HeraSphere #44: Seed Oils Aren't the Problem

Olive, avocado, canola, ghee: what to use when, and what to stop fearing

Hi friends,

I'm at the beach this week. I packed my good olive oil for salads but left my avocado oil at home. So when it came time to cook, the only other option in the rental kitchen was a big bottle of canola oil sitting in the cabinet.

And I just stood there. Do I use it? Or do I drive to the store for avocado oil like a health nut mom and risk my kids making fun of me?

That little standoff with a canola bottle sent me down a rabbit hole. I'd absorbed a rule I had never actually checked: seed oils bad, fancy oils good. So I went and read the research, and what I found is more useful than either side of the internet is telling you.

The TL;DR

  • The oxidation that matters happens in the bottle and the deep fryer, not in your bloodstream. Human trials keep showing that linoleic acid, the omega-6 fat in seed oils, does not raise oxidative stress or inflammation in your body.

  • The real problem isn't the oil, it's what the oil is carrying. Most of the seed oil people eat comes packed inside ultra-processed food, and that's the actual health driver.

  • Stability is the smart reason to pick a cooking oil, not omega-6 content. This is where the "use olive oil and avocado oil" crowd happens to be right, just for the wrong stated reason.

  • The 1:1 omega-6 to omega-3 ratio target has almost no good evidence behind it. Eating more omega-3 matters far more than fearing omega-6.

  • You do not need to throw out your canola. I'll give you a cheat sheet for what to use when.

What everyone is saying about oil

  • The case against seed oils is that they're industrially extracted, high in omega-6, relatively new to the human diet, and that their rise tracks with the rise in chronic disease. Dr. Mark Hyman, on the Huberman Lab podcast, makes the cleanest version of this argument: he'd rather eat whole-food fats like olive oil, avocado, and nuts than an industrially manufactured product, and he points out that most seed oil intake is hidden inside processed food.

  • The mainstream nutrition science lands somewhere differently. Researchers at Johns Hopkins and a wave of 2025 reviews find that swapping saturated fat for the polyunsaturated fat in seed oils actually lowers cardiovascular risk, and that linoleic acid does not raise oxidative stress in the human body.

  • Both sides are mostly arguing past each other. The scientists are talking about what happens inside your body, while the influencers are mostly right about the food system and mostly wrong about the salad dressing.

What oxidative stress actually is, and where it really happens

  • Oxidation is fat reacting with oxygen, light, and heat, which creates unstable byproducts. Picture a cut apple turning brown on the counter, or a bag of nuts going rancid in the pantry. That's oxidation you can see and taste.

  • Oxidation in the bottle, from light and air and time, and oxidation in a deep fryer running hot oil for hours, is real. Oxidation inside your body, from eating normal amounts of these oils, is the thing that randomized trials keep failing to find. As one review put it, humans are not a bottle of seed oil sitting on a shelf.

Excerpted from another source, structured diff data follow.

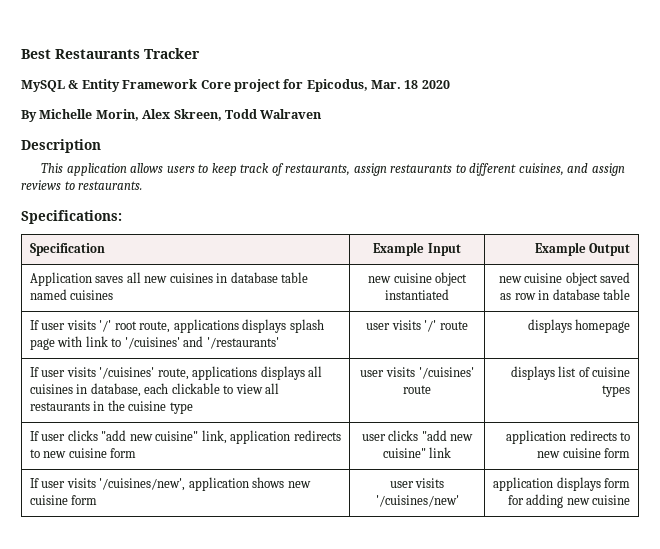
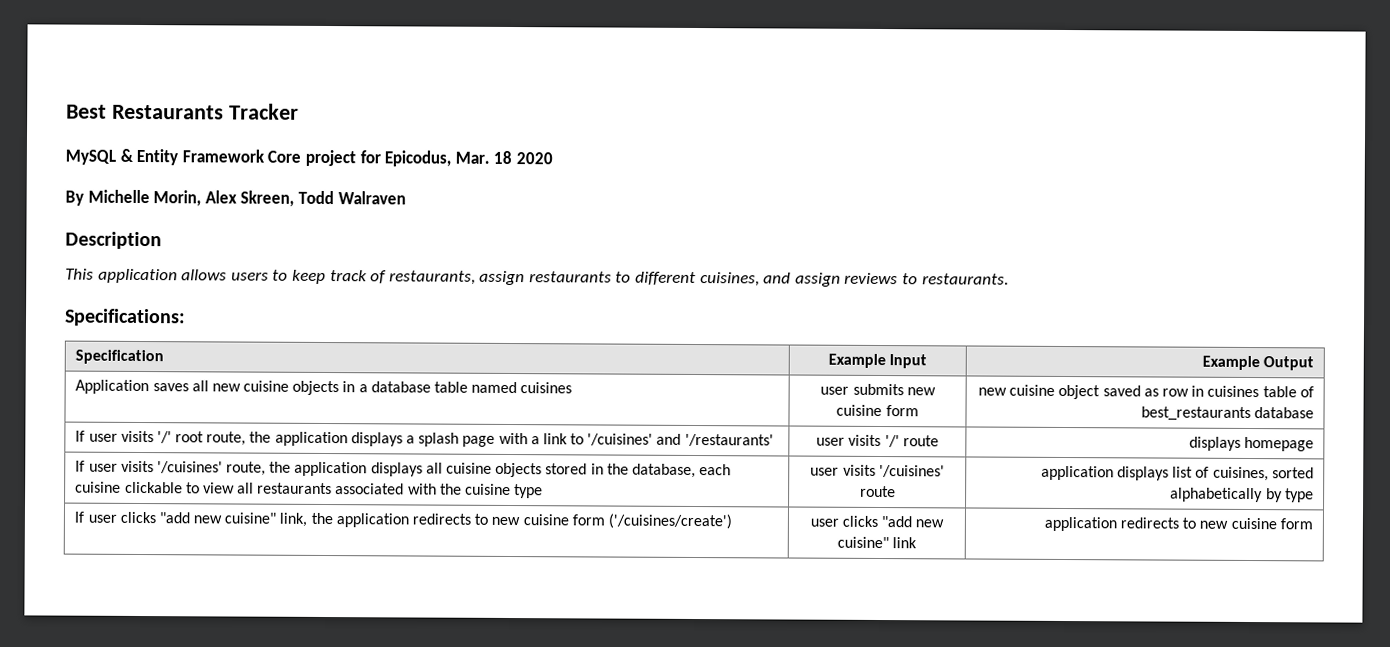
[169,273,228,283] cuisines in -> [243,380,368,396] cuisine objects in a
[367,272,468,286] [385,289,449,300] new cuisine object instantiated -> [820,383,936,396] [836,404,919,417] user submits new cuisine form
[552,289,631,300] database table -> [1207,385,1314,398] [1140,406,1314,422] cuisines table of best_restaurants database
[173,319,287,333] applications displays -> [249,431,415,447] the application displays a
(83, 341) none -> [530,436,540,445] a
[192,366,323,380] [29,384,88,394] applications displays all cuisines in -> [269,461,629,478] the application displays all cuisine objects stored in the
(169, 388) none -> [75,481,122,493] cuisine
[93,401,105,411] in -> [335,483,437,495] associated with
(431, 389) none -> [1040,465,1114,481] application
[592,367,631,377] [602,385,631,397] cuisine types -> [1212,466,1314,482] [1170,487,1314,503] cuisines, sorted alphabetically by type
[230,430,341,444] [29,448,137,458] application redirects to new cuisine form -> [310,512,732,530] the application redirects to new cuisine form ('/cuisines/create')
[29,477,311,491] [29,495,98,505] [389,478,445,488] [375,495,459,507] [493,477,631,491] [507,494,631,508] // If user visits '/cuisines/new', application shows new cuisine form | user visits '/cuisines/new' | application displays form for adding new cuisine -> (1313, 524) none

  • The fats in seed oils are polyunsaturated, which is a chemist's way of saying they have lots of fragile bonds that break down faster under high heat. Olive and avocado oil are mostly monounsaturated, which means fewer of those fragile spots and more stability in the pan. That difference is the real reason to think about which oil you reach for, and it has nothing to do with omega-6 being toxic.

  • Buy small dark bottles, store them cool, and don't reuse frying oil. That handles the large majority of the actual oxidation risk.

The omega-6 ratio myth

  • The most repeated anti-seed-oil claim is about ratios. The argument goes that ancestral diets had roughly equal omega-6 and omega-3, modern diets are flooded with omega-6, and we should aim to get back to 1:1.

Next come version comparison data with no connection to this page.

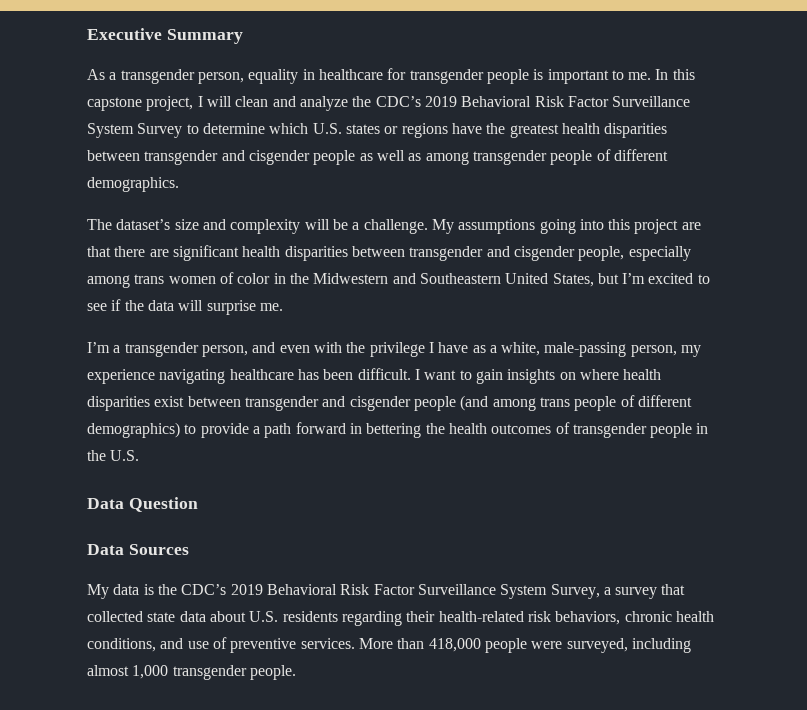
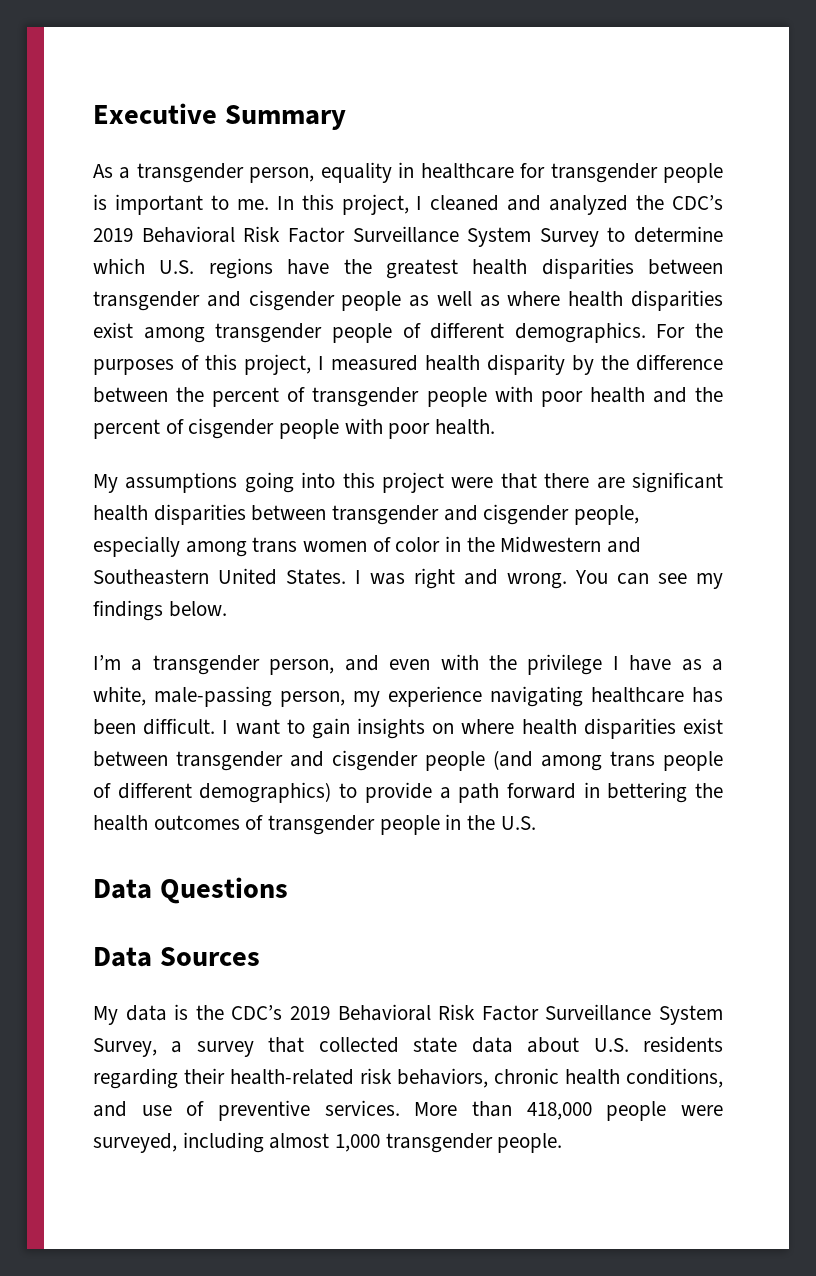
[87,96,348,111] capstone project, I will clean and analyze -> [341,194,629,215] project, I cleaned and analyzed
[345,124,399,134] states or -> (195, 267) none
(422, 157) none -> [507,290,723,311] [93,322,133,338] where health disparities exist
[87,219,428,234] // The dataset’s size and complexity will be a challenge. -> [656,323,723,338] [93,354,723,375] [93,386,724,407] [93,418,496,439] For the purposes of this project, I measured health disparity by the difference between the percent of transgender people with poor health and the percent of cisgender people with poor health. //
[681,222,701,230] are -> [451,477,494,488] were
[552,273,710,287] [87,299,283,315] States, but I’m excited to see if the data will surprise me. -> [286,568,723,589] [93,600,227,621] States. I was right and wrong. You can see my findings below.
[128,497,198,512] Question -> [159,877,288,904] Questions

  • The evidence doesn't bear that out. When Johns Hopkins researchers studied linoleic acid and heart disease, the protective association held whether people had high or low omega-3 levels. Their advice was to stop obsessing over the ratio and focus on the actual foods.

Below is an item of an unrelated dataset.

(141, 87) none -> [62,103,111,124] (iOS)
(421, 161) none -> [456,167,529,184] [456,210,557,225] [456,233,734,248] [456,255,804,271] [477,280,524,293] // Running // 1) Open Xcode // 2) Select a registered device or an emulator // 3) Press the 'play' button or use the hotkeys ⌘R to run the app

  • Add omega-3 rather than subtracting omega-6. More fatty fish and walnuts does more for you than fearing one half of a ratio that turns out not to predict much.

Match the oil to the job

The honest rule is to match the oil to the method, not rank oils by a single number.

  • I always believed the famous "never cook with olive oil, the smoke point is too low" rule. However, that is a myth. Smoke point is just the temperature where an oil starts to visibly smoke and break down. Extra virgin olive oil sits around 375°F, which sounds low, but stability in the pan matters more than that number, and olive oil is one of the most stable oils you can heat. It's mostly monounsaturated fat, plus it carries polyphenols, the natural plant compounds that also happen to protect the oil as it cooks.

  • For raw and finishing, use extra virgin olive oil. Dressings, drizzles, and dips are where its polyphenols stay fully intact and its cardiovascular data is strongest.

  • For everyday cooking, olive oil still wins. Sautéing, roasting, and shallow pan-frying sit well within its comfort zone, low-smoke-point fears notwithstanding. Avocado oil is the other strong everyday pick.

  • For genuine high heat, reach for avocado oil, ghee, or light olive oil. Searing and stir-frying are the one place to skip raw extra virgin olive oil, since you'd cook off the polyphenols you paid for.

  • For deep frying, the method is the problem more than the oil. Repeatedly reheated oil of any kind is where the real oxidation byproducts form, which makes this a how-often-you-eat-out question more than a home-kitchen one.

Your seven-oil cheat sheet

  • Extra virgin olive oil is your default. Mostly monounsaturated with lots of polyphenols, it has the strongest cardiovascular evidence of any oil and works from raw all the way up to medium-high cooking.

  • Avocado oil is your high-heat pick. Very stable and great for searing, though fakes are common, so buy reputable brands.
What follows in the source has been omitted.